E ele puxa ritmo à balada. Bate uma palma e encosta-se na cadeira, balança e transpira amor. Fecha os olhos com força. Faz cara de quem sente uma coisa tão boa que não se diz. As luzes sobem e são dele, como ainda é o público, que não lhe tira os olhos de cima.
“O frio aperta na manhã submersa, entre a neblina, com o sol a nascer”.
Acende um isqueiro. Regula a chama para a intensidade do som e acompanha o ritmo com um subtil estalar de dedo.
“Vai ficar tudo bem, isso eu sei! Quando o sol se juntar ao mar!”
- “Dá-lhe com aaaalma!”
“Quero-te taaaaaaantoooo! Quero-te taaaaantoooooo!””

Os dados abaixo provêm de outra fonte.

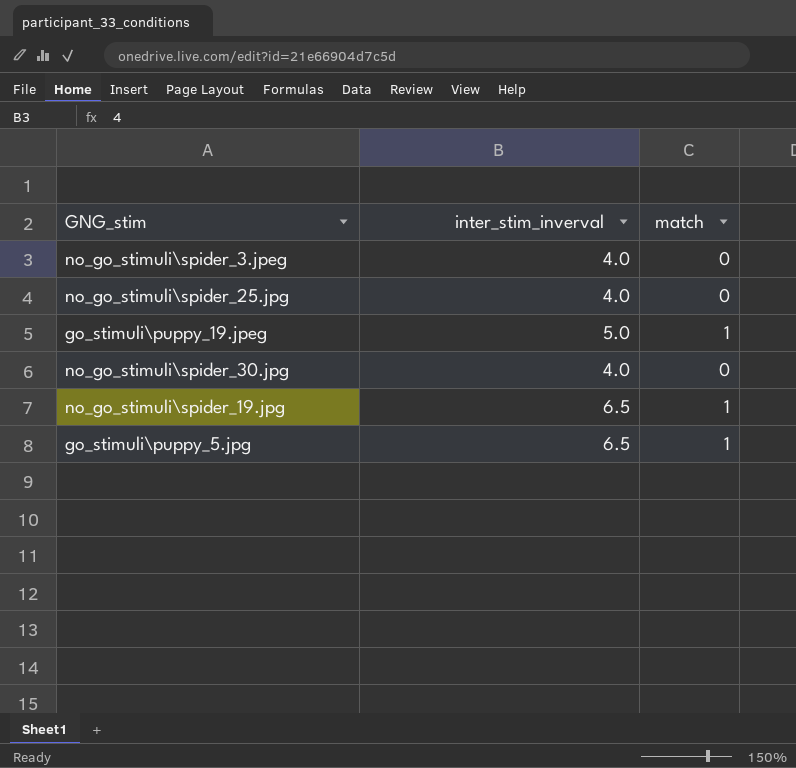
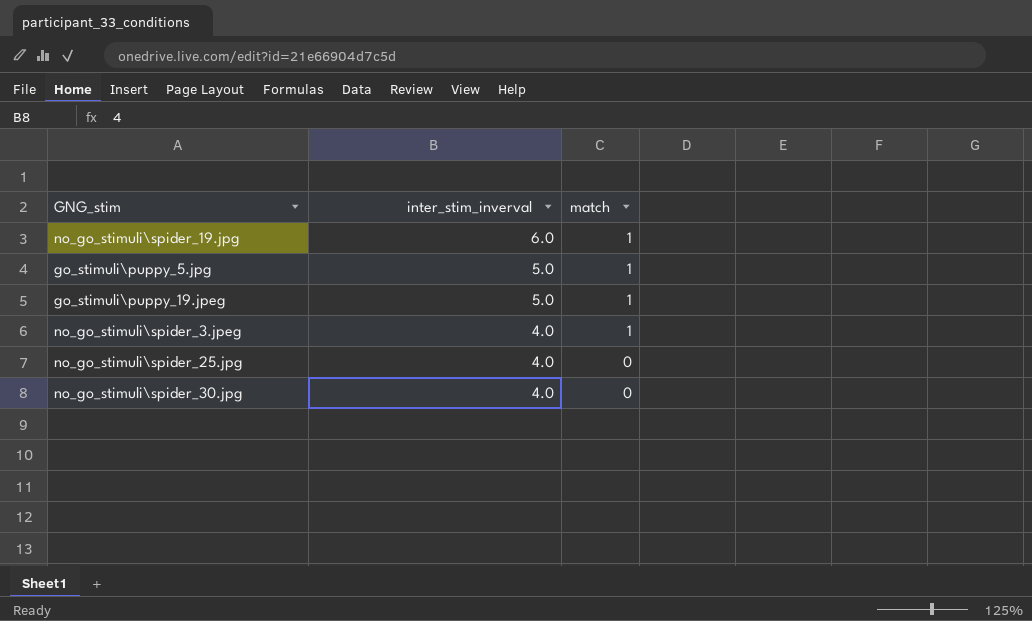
row order: none -> inter_stim_inverval descending
no_go_stimuli\spider_19.jpg | inter_stim_inverval: 6.5 -> 6.0
go_stimuli\puppy_5.jpg | inter_stim_inverval: 6.5 -> 5.0
no_go_stimuli\spider_3.jpeg | match: 0 -> 1

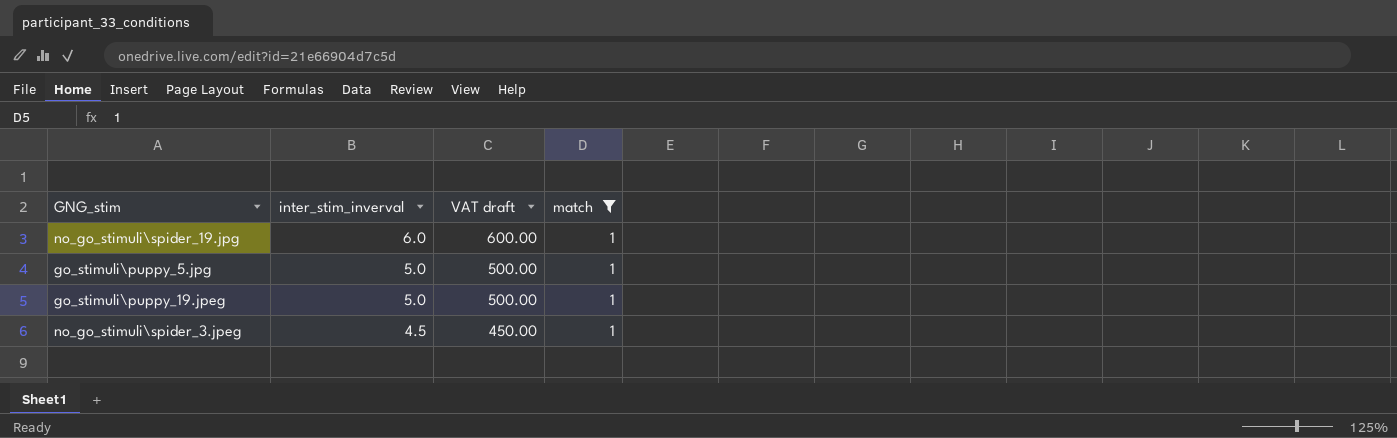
filter: none -> match = 1
column VAT draft | formula: none -> [inter_stim_inverval] * 100
no_go_stimuli\spider_3.jpeg | inter_stim_inverval: 4.0 -> 4.5

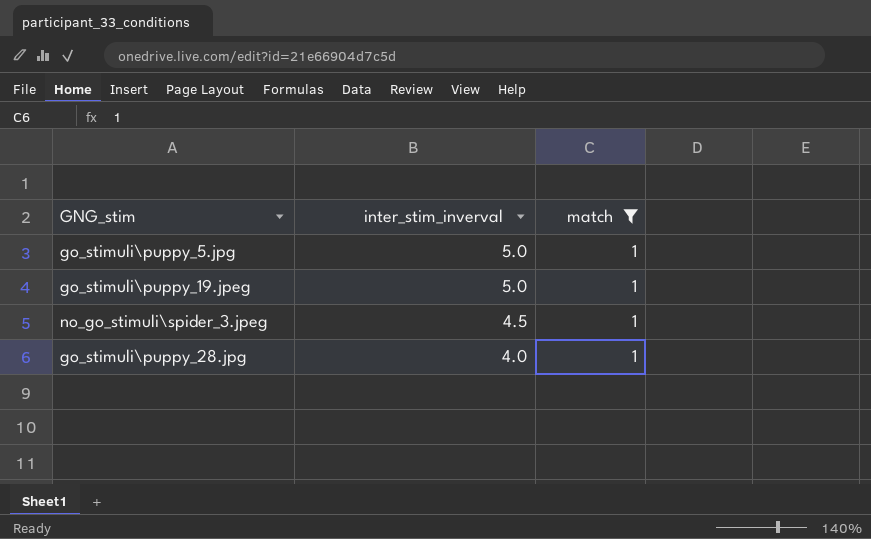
column VAT draft | formula: [inter_stim_inverval] * 100 -> none
row no_go_stimuli\spider_19.jpg: 6.0 | 600.00 | 1 -> none
row go_stimuli\puppy_28.jpg: none -> 4.0 | 1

O amor desabrocha na sala. Nele desabrocha um movimento pistola-balada-que-é-como-quem-diz-que-é-na-mesma-a-pistola-mas-de-mansinho. Abraça o amigo, sentado à sua esquerda, e diz-lhe coisas perto do ouvido.
“Às vezes aqui faz frio!”
Toca num piano que não há e desta vez o amor é para a mulher, que aperta, com força, nos braços. Volta à dança e até faz beicinho.
“O que foi não volta a ser, mesmo que muito se queira”
Movimento pop-chique- cheerleader, braços em cruz, e ritmo na anca.
“Adeus às praias cheias de gente; e um beijo p`ra quem fica”.
Jogo de ombro, headbang. Movimento pistola. Abana a cabeça e contagia a namorada. Aplaude os solos de pé. Insiste. Sabe bem que tocam para ele.
“E depois, morreram as vacas e ficaram os bois”.
Quando os Xutos se calaram, a plateia gritou por mais, até que voltassem. Mas garanto que não era sede de música. Era vontade de vê-lo dançar outra vez.